■ EXERCISE OBJECTIVE
Each line below is to be copied exactly; images do not go into the copy.

■ INFORMATION SHOWN
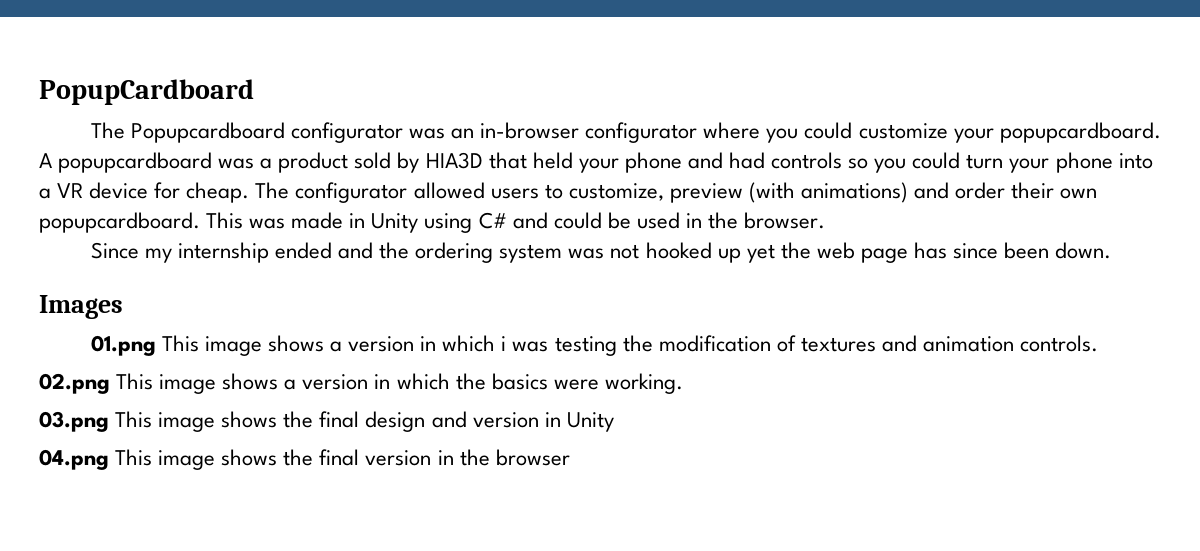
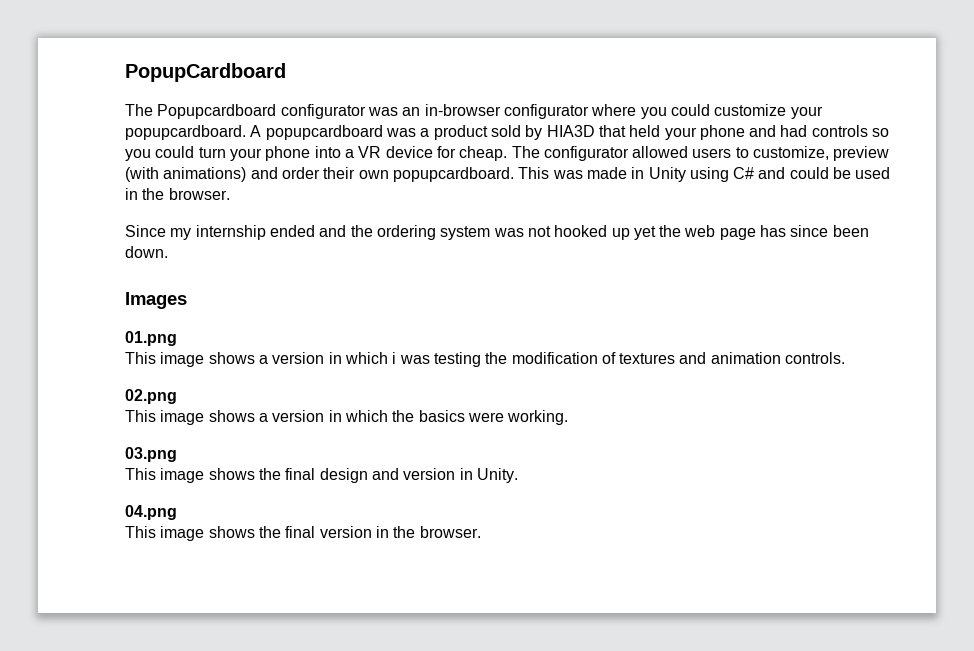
(156, 345) none -> (177, 338) //
(110, 383) none -> (177, 396) //
(109, 421) none -> (177, 454) //
[566,412,614,432] Unity -> [476,468,518,483] Unity.
(109, 459) none -> (177, 512) //
[495,449,570,466] browser -> [419,526,481,538] browser.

■ ANSWER BELOW
(156, 345) none -> (177, 338) //
(110, 383) none -> (177, 396) //
(109, 421) none -> (177, 454) //
[566,412,614,432] Unity -> [476,468,518,483] Unity.
(109, 459) none -> (177, 512) //
[495,449,570,466] browser -> [419,526,481,538] browser.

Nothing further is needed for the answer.